Sotto ancora appuntò: “Reparto oncologico”. Quello sì che lo disturbava. Joseph posò con cura la penna sul taccuino e, sperando di trovare qualcuno a quell’ora, andò a cercare il numero.
L’amministratrice non era ancora arrivata, ma il receptionist sembrava entusiasta di aiutare. «C’è una sola altra possibilità, sergente». Aveva un forte accento dell’Inghilterra nordorientale. «Non tutti i pazienti privati sono elencati nei nostri registri.

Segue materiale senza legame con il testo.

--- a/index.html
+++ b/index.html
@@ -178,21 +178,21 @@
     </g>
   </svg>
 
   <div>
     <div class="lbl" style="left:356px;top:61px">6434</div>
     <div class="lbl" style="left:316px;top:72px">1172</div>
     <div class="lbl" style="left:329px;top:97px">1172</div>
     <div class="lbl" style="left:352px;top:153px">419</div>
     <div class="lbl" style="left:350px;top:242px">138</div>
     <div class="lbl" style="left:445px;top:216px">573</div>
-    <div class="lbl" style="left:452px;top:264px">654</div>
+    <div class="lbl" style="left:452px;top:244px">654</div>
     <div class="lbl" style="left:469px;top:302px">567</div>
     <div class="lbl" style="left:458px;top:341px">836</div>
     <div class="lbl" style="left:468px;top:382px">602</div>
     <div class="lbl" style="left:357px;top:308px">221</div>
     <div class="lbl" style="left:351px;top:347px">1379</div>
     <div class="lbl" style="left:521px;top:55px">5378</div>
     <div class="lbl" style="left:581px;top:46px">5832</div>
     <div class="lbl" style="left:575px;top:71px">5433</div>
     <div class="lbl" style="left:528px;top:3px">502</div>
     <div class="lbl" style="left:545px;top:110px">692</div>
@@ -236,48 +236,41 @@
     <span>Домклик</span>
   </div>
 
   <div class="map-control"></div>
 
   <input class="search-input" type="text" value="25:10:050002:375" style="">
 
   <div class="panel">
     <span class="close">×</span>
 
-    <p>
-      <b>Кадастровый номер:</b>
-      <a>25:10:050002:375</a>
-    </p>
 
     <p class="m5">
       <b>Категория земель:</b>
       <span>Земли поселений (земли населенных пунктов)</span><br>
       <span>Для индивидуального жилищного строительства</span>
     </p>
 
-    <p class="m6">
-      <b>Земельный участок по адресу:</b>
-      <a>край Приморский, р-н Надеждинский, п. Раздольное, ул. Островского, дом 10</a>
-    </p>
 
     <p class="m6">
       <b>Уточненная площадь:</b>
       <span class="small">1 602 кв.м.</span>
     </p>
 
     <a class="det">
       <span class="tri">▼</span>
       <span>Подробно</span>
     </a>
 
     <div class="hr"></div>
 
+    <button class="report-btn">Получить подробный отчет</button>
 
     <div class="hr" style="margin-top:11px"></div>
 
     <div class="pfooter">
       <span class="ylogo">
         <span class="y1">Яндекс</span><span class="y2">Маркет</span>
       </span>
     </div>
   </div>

La segretaria del dottor Muller, per esempio, segnava gli appuntamenti dei suoi in un’agenda separata».
Joseph sentì un barlume di speranza. «Potrei parlare con il dottor Muller o con la sua segretaria?»
«Mi dispiace, il dottore è andato via sei mesi fa. È tornato in Europa, credo, anche se non saprei dire dove».

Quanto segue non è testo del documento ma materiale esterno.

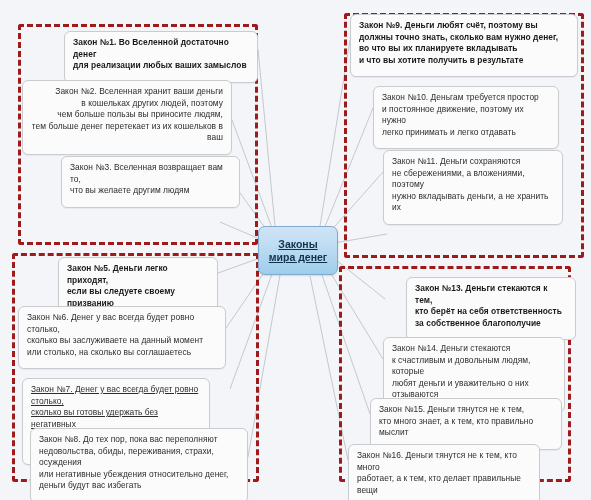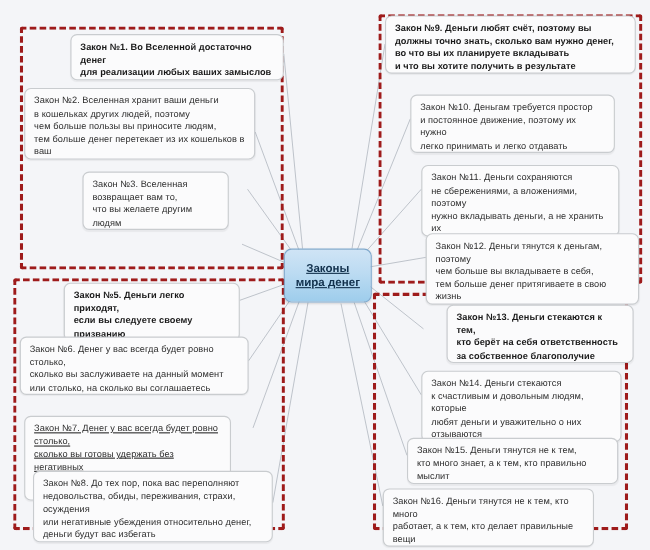--- a/index.html
+++ b/index.html
@@ -23,21 +23,21 @@
     background:transparent;
   }
 
   
   .note{
     position:absolute;
     box-sizing:border-box;
     background:#fbfbfc;
     border:1px solid #c9cccf;
     border-radius:6px;
-    padding:5px 8px 0 8px;
+    padding:5px 8px 10px 8px;
     color:#2d2d2d;
     font-size:8.4px;
     line-height:11.6px;
     letter-spacing:.05px;
     white-space:pre-line;
     box-shadow:0 1px 1px rgba(0,0,0,.05);
   }
   .note.bold{font-weight:bold;color:#1a1a1a;}
 
   
@@ -87,25 +87,25 @@
     </g>
   </svg>
 
   <div class="quad" style="left:18px;top:24px;width:240px;height:221px;"></div>
   <div class="quad" style="left:12px;top:253px;width:247px;height:229px;"></div>
   <div class="quad" style="left:344px;top:13px;width:240px;height:245px;"></div>
   <div class="quad" style="left:339px;top:266px;width:232px;height:216px;"></div>
 
   <div class="note bold" style="left:64px;top:31px;width:194px;">Закон №1. Во Вселенной достаточно денег
 для реализации любых ваших замыслов</div>
-  <div class="note" style="left:22px;top:80px;width:210px;">Закон №2. Вселенная хранит ваши деньги
+  <div class="note" style="left:22px;top:80px;width:210px;text-align:right;">Закон №2. Вселенная хранит ваши деньги
 в кошельках других людей, поэтому
 чем больше пользы вы приносите людям,
 тем больше денег перетекает из их кошельков в ваш</div>
-  <div class="note" style="left:75px;top:156px;width:133px;">Закон №3. Вселенная возвращает вам то,
+  <div class="note" style="left:61px;top:156px;width:179px;">Закон №3. Вселенная возвращает вам то,
 что вы желаете другим людям</div>
 
   <div class="note bold" style="left:58px;top:257px;width:160px;">Закон №5. Деньги легко приходят,
 если вы следуете своему призванию</div>
   <div class="note" style="left:18px;top:306px;width:208px;">Закон №6. Денег у вас всегда будет ровно столько,
 сколько вы заслуживаете на данный момент
 или столько, на сколько вы соглашаетесь</div>
   <div class="note" style="left:22px;top:378px;width:188px;text-decoration:underline;">Закон №7. Денег у вас всегда будет ровно столько,
 сколько вы готовы удержать без негативных
 последствий для себя и окружающих людей</div>
@@ -117,23 +117,20 @@
   <div class="note bold" style="left:350px;top:14px;width:228px;">Закон №9. Деньги любят счёт, поэтому вы
 должны точно знать, сколько вам нужно денег,
 во что вы их планируете вкладывать
 и что вы хотите получить в результате</div>
   <div class="note" style="left:373px;top:86px;width:186px;">Закон №10. Деньгам требуется простор
 и постоянное движение, поэтому их нужно
 легко принимать и легко отдавать</div>
   <div class="note" style="left:383px;top:150px;width:180px;">Закон №11. Деньги сохраняются
 не сбережениями, а вложениями, поэтому
 нужно вкладывать деньги, а не хранить их</div>
-  <div class="note" style="left:387px;top:212px;width:194px;">Закон №12. Деньги тянутся к деньгам, поэтому
-чем больше вы вкладываете в себя,
-тем больше денег притягиваете в свою жизнь</div>
 
   <div class="note bold" style="left:406px;top:277px;width:170px;">Закон №13. Деньги стекаются к тем,
 кто берёт на себя ответственность
 за собственное благополучие</div>
   <div class="note" style="left:383px;top:337px;width:182px;">Закон №14. Деньги стекаются
 к счастливым и довольным людям, которые
 любят деньги и уважительно о них отзываются</div>
   <div class="note" style="left:370px;top:398px;width:192px;">Закон №15. Деньги тянутся не к тем,
 кто много знает, а к тем, кто правильно мыслит</div>
   <div class="note" style="left:348px;top:444px;width:192px;">Закон №16. Деньги тянутся не к тем, кто много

Il barlume si affievolì e si spense. Joseph ringraziò il receptionist e riattaccò; riconosceva un vicolo cieco quando lo imboccava.
Sospirò, e scoprì che la sua concentrazione stava lasciando l’importante foglio di lavoro per tornare al telefono poggiato sul tavolo a una vicinanza dolorosa dalla sua mano destra. A quell’ora Bryony avrebbe dovuto aver già controllato i messaggi, e una parte di lui si era aspettata una telefonata. Sperò che fosse tutto a posto. Forse il pericolo l’aveva spaventata. Sarebbe stato troppo per chiunque, figurarsi in una relazione così nuova. Lei non sembrava il tipo da ripensamenti, ma un assassino che pedinava il fidanzato poteva mettere in fuga la più tosta delle amazzoni.

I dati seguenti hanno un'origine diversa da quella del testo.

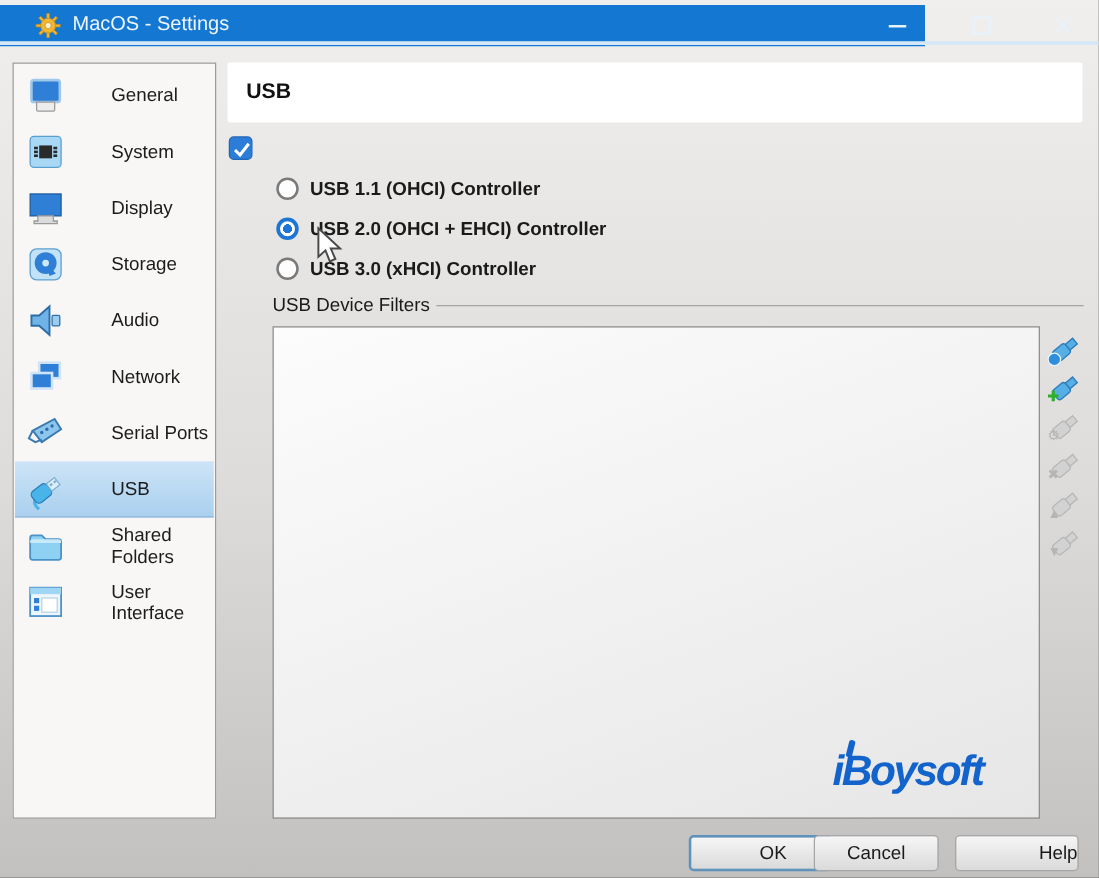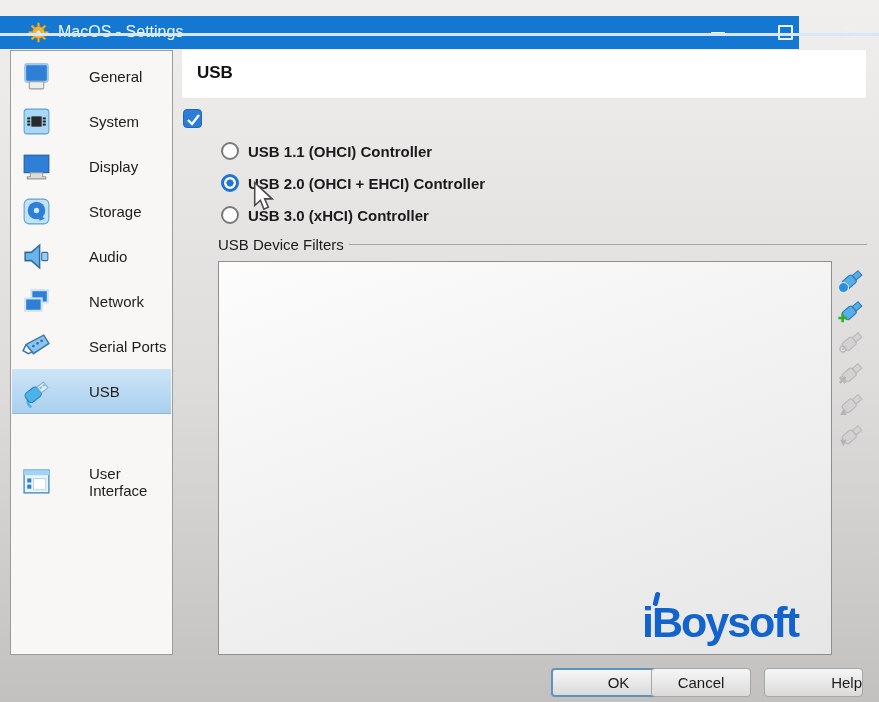--- a/index.html
+++ b/index.html
@@ -2,21 +2,21 @@
 <html><head>
 <meta charset="utf-8">
 <style>
   html,body{margin:0;padding:0;background:#888;}
   .window{
     position:relative; width:879px; height:702px; overflow:hidden;
     font-family:"Liberation Sans", sans-serif; color:#1a1a1a;
     background:linear-gradient(#f0efee 0%, #dddcdb 55%, #c2c1c0 100%);
   }
   
-  .titlebar{position:absolute;left:0;top:16px;width:799px;height:33px;background:#1478d3;display:flex;align-items:center;}
+  .titlebar{position:absolute;left:0;top:4px;width:740px;height:33px;background:#1478d3;display:flex;align-items:center;}
   .titlebar-strip{position:absolute;left:0;top:33px;width:879px;height:3px;background:#d6e8f7;}
   .app-icon{position:absolute;left:27px;top:5px;width:23px;height:23px;}
   .title-text{position:absolute;left:58px;top:0;height:33px;line-height:32px;font-size:16px;color:#eef6fd;}
   .win-btn{position:absolute;top:0;width:46px;height:33px;display:flex;align-items:center;justify-content:center;cursor:default;}
   .win-btn.min{left:695px}.win-btn.max{left:762px}.win-btn.close{left:827px}
   .glyph-min{width:14px;height:2px;background:#e8f2fb;}
   .glyph-max{width:11px;height:11px;border:2px solid #e8f2fb;border-radius:1px;}
   
   .sidebar{position:absolute;left:10px;top:50px;width:163px;height:605px;background:#f8f7f6;border:1px solid #9b9b9b;box-sizing:border-box;}
   .side-item{position:absolute;left:1px;right:1px;height:45px;display:flex;align-items:center;padding-left:8px;box-sizing:border-box;gap:24px;}
@@ -46,21 +46,21 @@
   .badge{position:absolute;left:-1px;bottom:-1px;font-size:11px;line-height:11px;color:#b5b5b5;}
   .badge.blue{width:11px;height:11px;border-radius:50%;background:#2f8fdc;border:1px solid #eaf4fc;box-sizing:border-box;}
   .badge.green{color:#2fae2f;font-weight:bold;}
   
   .btn{position:absolute;top:668px;height:29px;box-sizing:border-box;display:flex;align-items:center;justify-content:center;
        font-size:15px;border-radius:4px;background:linear-gradient(#f6f6f6,#dadada);border:1px solid #a6a6a6;}
   .btn.ok{left:551px;width:114px;border:2px solid #5e93bd;padding-left:21px;}
   .btn.cancel{left:651px;width:100px;}
   .btn.help{left:764px;width:99px;justify-content:flex-end;}
   
-  .watermark{position:absolute;left:642px;top:598px;width:205px;font-size:43px;font-weight:800;
+  .watermark{position:absolute;left:666px;top:598px;width:205px;font-size:34px;font-weight:800;font-style:italic;
              color:#1263cc;letter-spacing:-2px;z-index:20;}
   .watermark .accent{position:absolute;left:12px;top:-6px;width:5px;height:14px;background:#1263cc;border-radius:2px;transform:rotate(14deg);}
   
   .cursor{position:absolute;left:252px;top:181px;z-index:50;}
 </style>
 </head>
 <body>
 
 <div class="window">
 
@@ -171,20 +171,27 @@
           <path d="M6 17 q-5 1 -3.5 8" fill="none" stroke="#49b4ea" stroke-width="2.5"></path>
           <rect x="4" y="11" width="15" height="11" rx="3.5" fill="#49b4ea" stroke="#2a7db5"></rect>
           <rect x="19" y="13" width="8" height="7" fill="#ddeffc" stroke="#7fb0d0"></rect>
           <rect x="20.5" y="14.8" width="2.2" height="1.8" fill="#7fb0d0"></rect>
             <rect x="24.2" y="14.8" width="2.2" height="1.8" fill="#7fb0d0"></rect>
         </g>
       </svg>
       <span class="s-label">USB</span>
     </div>
 
+    <div class="side-item" style="top:363px">
+      <svg class="s-icon" viewBox="0 0 32 32">
+        <path d="M4 10 q0 -2 2 -2 h7 l3 3 h10 q2 0 2 2 v12 q0 2 -2 2 H6 q-2 0 -2 -2 z" fill="#8ed1f2" stroke="#4a92c8" stroke-width="1.4"></path>
+        <path d="M4 14 h24 v-1.5 q0 -1.5 -2 -1.5 H6 q-2 0 -2 1.5 z" fill="#c8e9f9"></path>
+      </svg>
+      <span class="s-label">Shared Folders</span>
+    </div>
 
     <div class="side-item" style="top:408px">
       <svg class="s-icon" viewBox="0 0 32 32">
         <rect x="4" y="5" width="24" height="22" fill="#eef6fd" stroke="#4a92c8" stroke-width="1.4"></rect>
         <rect x="4" y="5" width="24" height="5" fill="#9fd6f4"></rect>
         <rect x="13" y="13" width="12" height="11" fill="#ffffff" stroke="#b8d4e8"></rect>
         <rect x="7" y="13" width="4" height="4" fill="#2f7fd6"></rect>
         <rect x="7" y="19" width="4" height="4" fill="#2f7fd6"></rect>
       </svg>
       <span class="s-label">User Interface</span>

Fissò l’orologio. Se non avesse promesso a Nikki di fare tutto il possibile per scoprire che cosa era accaduto a Martin, sarebbe passato a casa di Bryony per parlarle prima che andasse al lavoro. In quella situazione, al massimo poteva chiamare il suo ufficio. Era probabile che quelle premure fossero stupide e iperprotettive, ma con Billy Sweet ancora in circolazione il silenzio di Bryony gli stava mettendo ansia. Voleva solo un paio di parole per sapere che era al sicuro.
Quasi a farlo apposta il suo cellulare emise una melodia forte, metallica e dissonante, e lui lo afferrò con il cuore in gola.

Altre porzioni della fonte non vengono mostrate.